WHAT'S THE BIG IDEA?

Ever worked on an integration?

Every consulting company will tell you their approach is the best.

But here’s a secret from a recovering Bain consultant: We all use more or less the same technique.

Each functional leader comes up with a list of to-dos, the consultant puts them all into a big combined spreadsheet, and then the team checks in every week to make sure that things get done. The “integration list” approach is simple, but it works. Pulling up the to-do list, reporting out on progress, and surfacing problems is a great way to ensure that things get done.

But in checking off dozens of individual tasks each week, it’s easy to start seeing the world with project management blinders on. A few months in, it’s common for executives to leave an Integration Management Office meeting and think to themselves:

“What is this all for again?”

As any integration drags on, it’s easy to get a little lost in the weekly grind of meetings, project plans, and the inevitable fire drills that come with merging two distinct and complex companies.

To manage this drift, we spend time at the beginning of any integration or change effort coming up with a set of “big ideas”: the most important thing we want to be true at the end of each month of the project.

Each project is unique, but the monthly big ideas often follow a similar thematic pattern. At the beginning of an integration, we’re focused on getting everyone up to speed: For the first few months, we might only focus on ensuring that people know why the integration is occurring and what comes next. 

The next chapter usually focuses on early challenges – the acknowledgment of difficulties along with the hope that comes with seeing the team deal with them as they arise.

Towards the end of the first 6 months, we want to be able to point to results – what signals are we noticing that our plans are working? What movement are we seeing in the metrics that matter?

Summarizing these monthly “aspirational truths” is a great sanity check before an integration goes live. A calendar with a monthly “big idea” helps the integration team stay focused on what matters most and adjust accordingly, but it also gives us another, potentially more important, benefit. It helps us measure if we’re actually doing our job.

In a typical integration, we use a short survey to pulse the organization and sanity-check if we’re delivering on the “big idea” for that month.
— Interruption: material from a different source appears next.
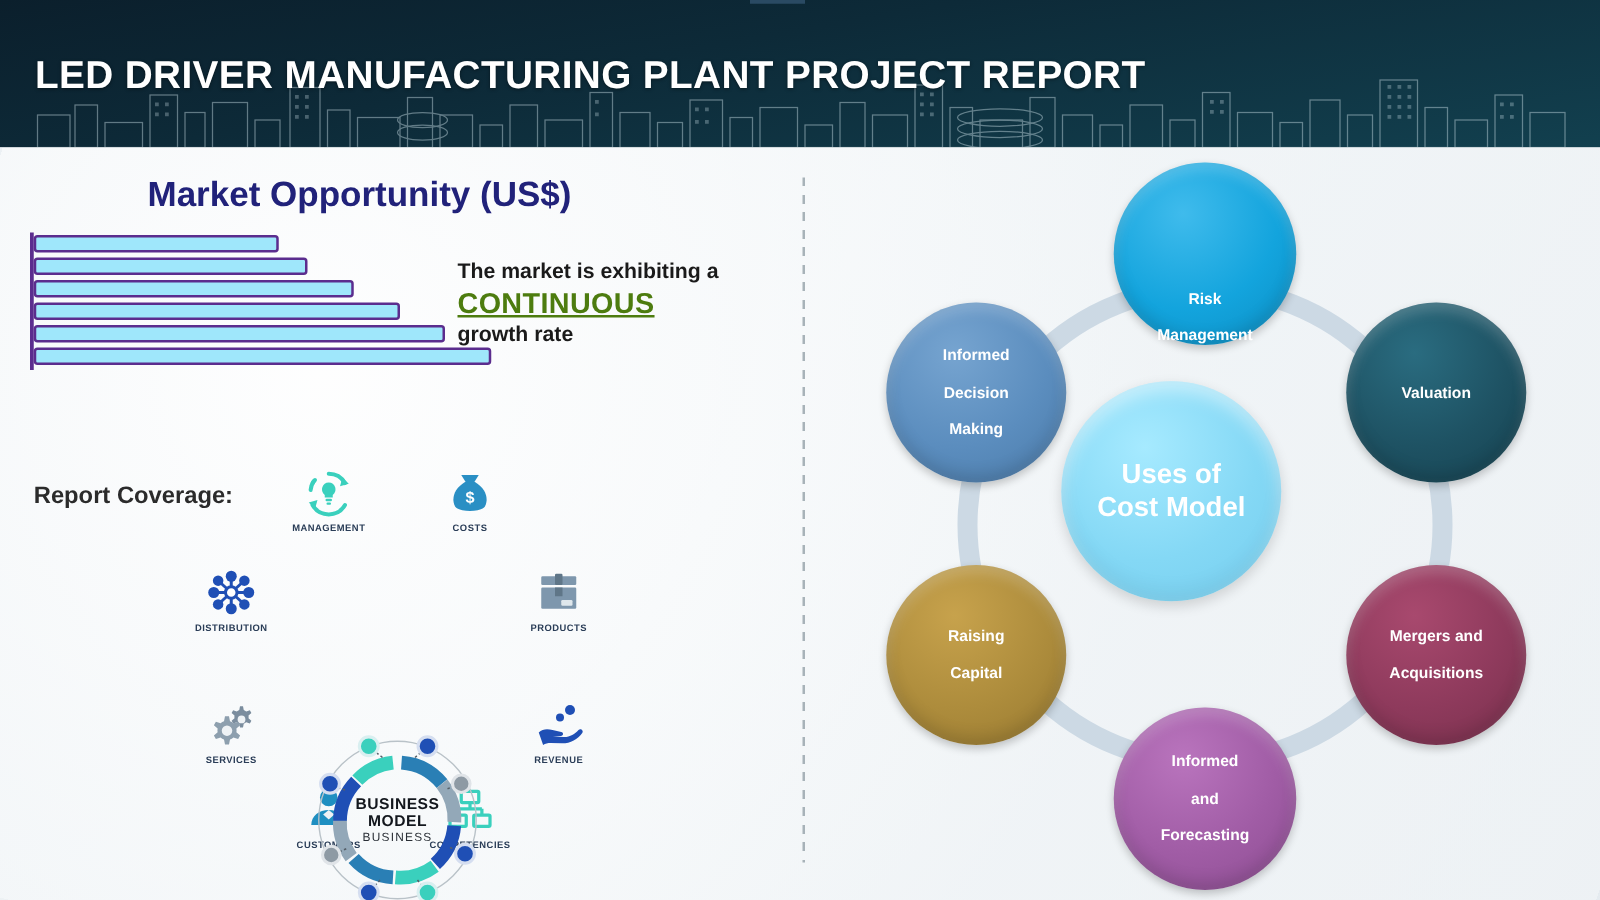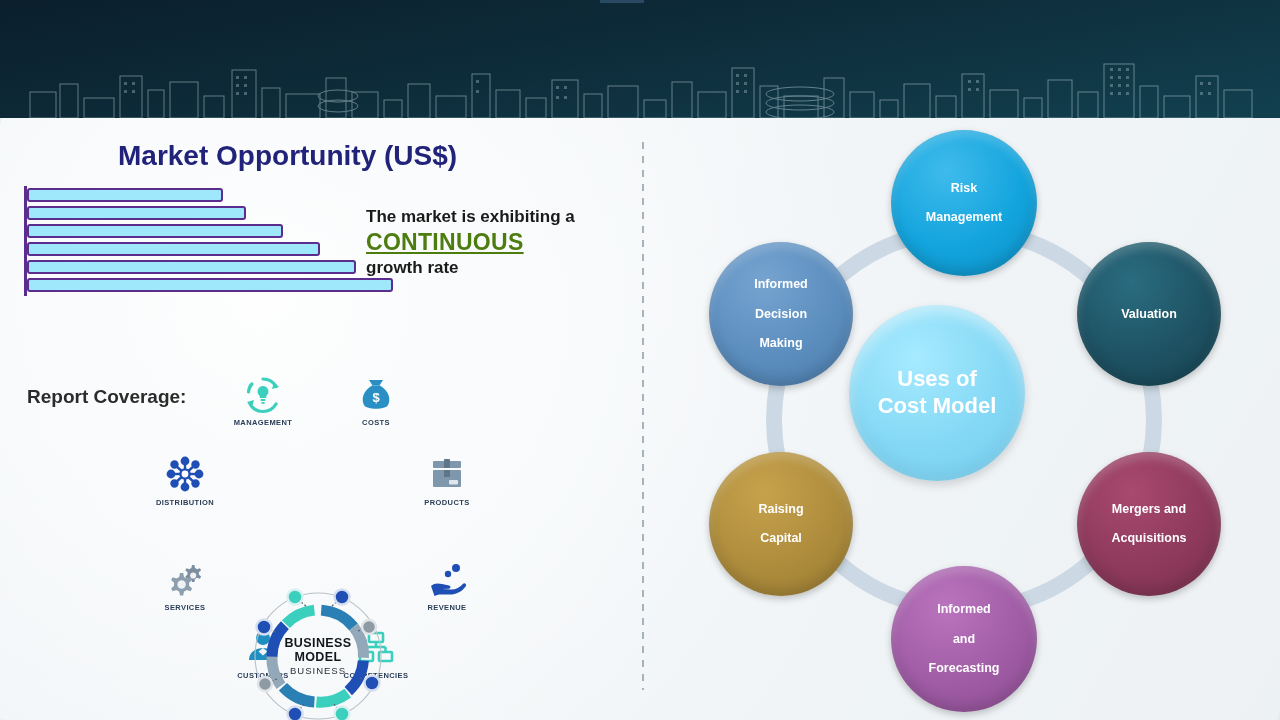"LED DRIVER MANUFACTURING PLANT PROJECT" div { html: none -> <div>LED DRIVER MANUFACTURING PLANT PROJECT REPORT</div> }
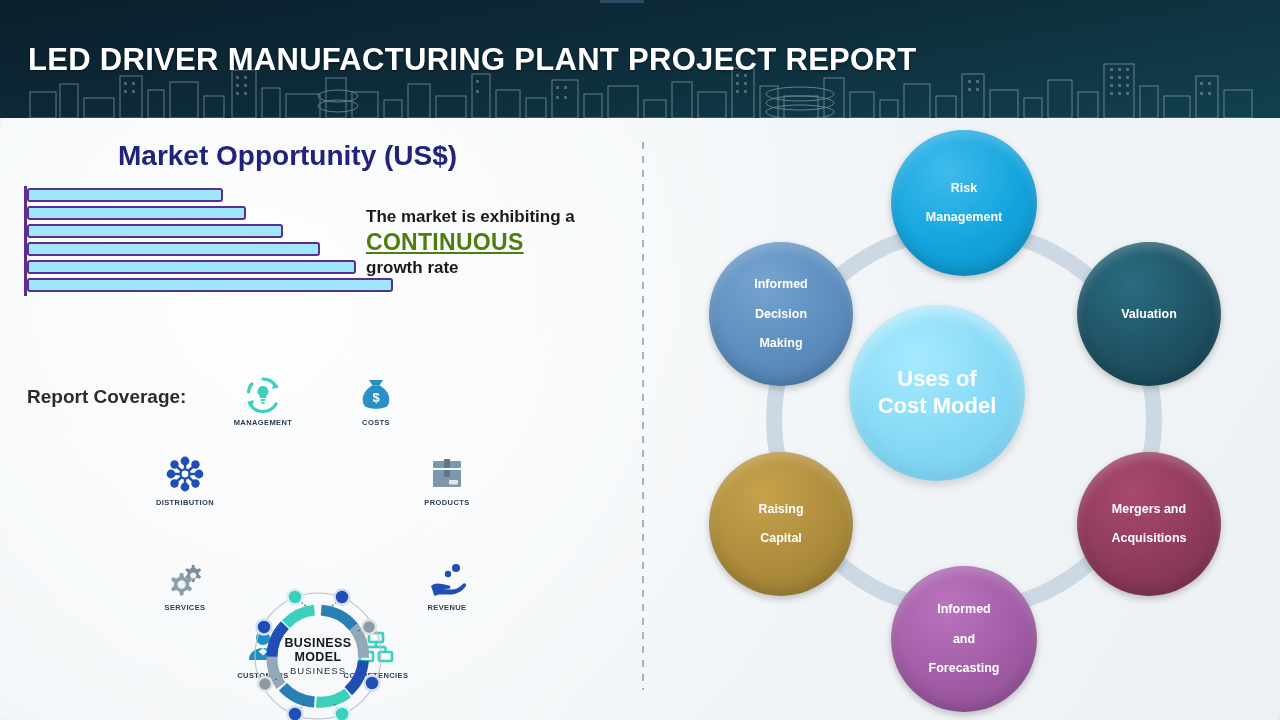"Risk" div.node { align-items: none -> flex-end }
In one recent IMO, we noticed in our pulse check that while the team was clear on why we were bringing two companies together, the “what this means for me” question in our survey was getting lower-than-expected marks. This enabled our People Ops leader to huddle with the ELT, highlight some regional offices that may not have received the messaging around next steps as clearly, and organize some listening sessions/office hours to fill in the gaps.

Without asking directly and anonymously, this pocket of confusion might have been left to fester, side-tracking the integration and leaving people in limbo.